Comment: Investing in technology
As the travel industry issues an increasing number of profit warnings, Bhupender Singh, CEO of Intelenet Global Services, outlines below the lessons to be learned.
Travel companies were amongst the most likely publically listed UK firms to issue profit warnings in the first quarter of 2017, delivering the sector’s joint highest number of warnings in the post-financial crisis era. According to a report by EY, support services, non-life insurance and travel were the sectors hit the hardest.
Half of the travel companies who filed profit warnings cited pressure on their margins as the main cause, but the sector has shown considerable resilience in the past. The trend for consumers to spend on experiences, even during recessions, has previously helped travel companies to stay in the black, but now changing customer expectations present a new set of challenges.

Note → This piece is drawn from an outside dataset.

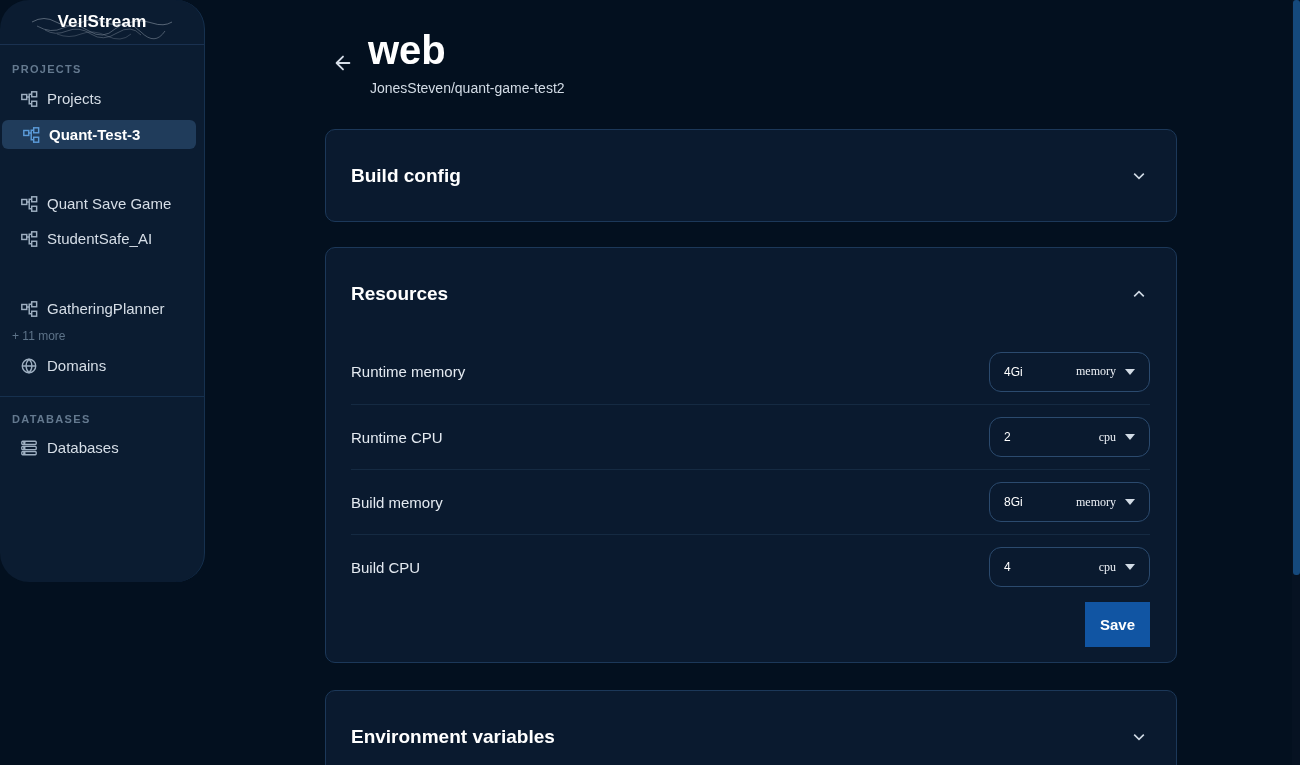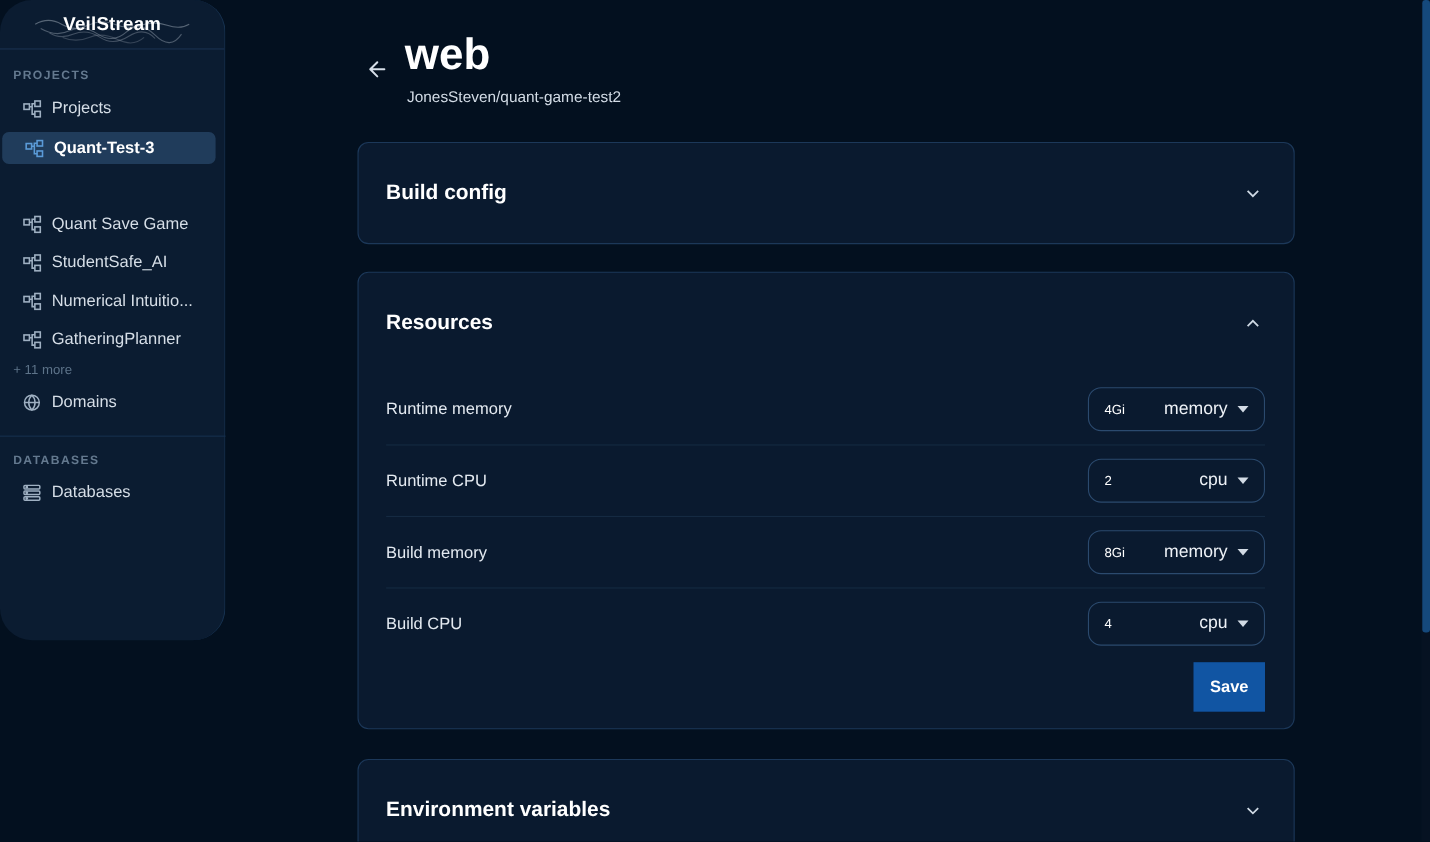"Numerical Intuitio..." div.side-item { html: <div> <span> <svg> <rect></rect> <rect></rect> <rect></rect> <path></path> </svg> </span> <span>Numerical Intuitio...</span> </div> -> none }
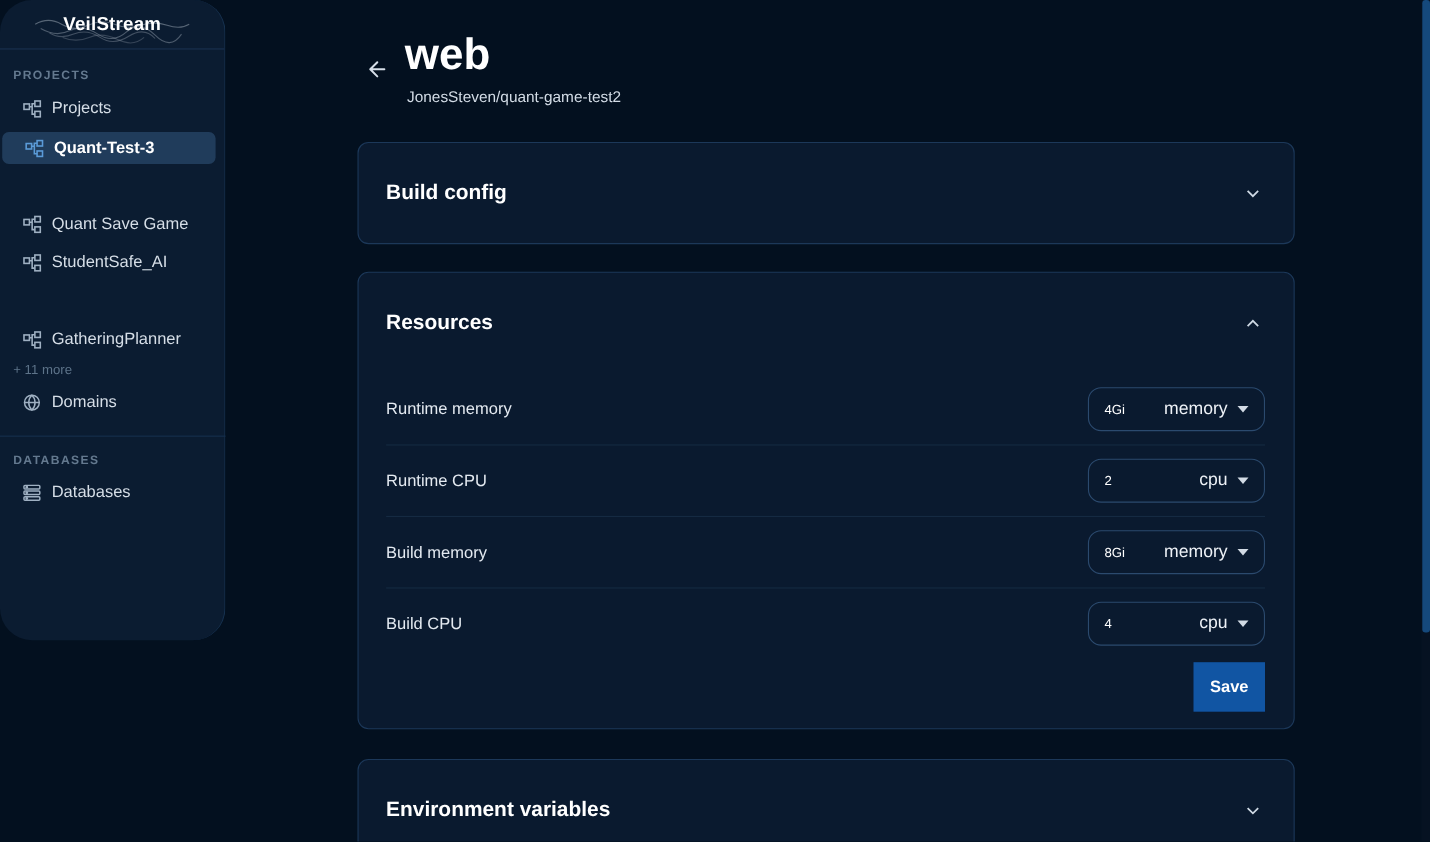"memory" .res-unit { font-family: none -> Liberation Serif, serif; font-size: 16px -> 12px }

The report from EY recognised that UK consumers do still intend to keep spending on leisure, and many companies within the travel sector are doing well at attracting these individuals. But there is great emphasis on controlling costs as margins are squeezed.
The added challenge is to capture consumer spending as disposable income diminishes. In this environment, those companies that can intelligently apply next-generation technologies – such as automation, Artificial Intelligence and Big Data Analytics – will reap the greatest rewards.
This will require searching conversations about where travel providers can make the smartest technical investments. Companies may find that they are able to kill the proverbial two birds with one stone, controlling costs whilst simultaneously improving customer experience. The latest tools for operational excellence can help streamline the costs of supporting complaints, for instance.
There are still some big issues when it comes to customer satisfaction. Recent Civil Aviation Authority research, for example, has shown that only 29% of customers are satisfied with how travel providers deal with common issues such as flight delays. When disruption happens, one of the main causes for dissatisfaction is related to how much information flyers are given – but delivering real-time updates to customers is a time-intensive process.
In particular, the growing expectation for multi-channel communication – with information accessible at the touch of a button across website, apps, SMS and social media – has raised the bar, and the price tag, of keeping customers informed. This is where investment in technology tools, many of them based on next-generation developments, can deliver real cost efficiencies alongside improvements in customer care.
By helping customer service agents to pre-empt requests for updates, back-end technology can improve customer experience and streamline the process of managing those delays which are unavoidable. With a degree of wisdom about where to direct attention, the choice to invest in technology tools can be the difference between barely surviving and really thriving in the sector.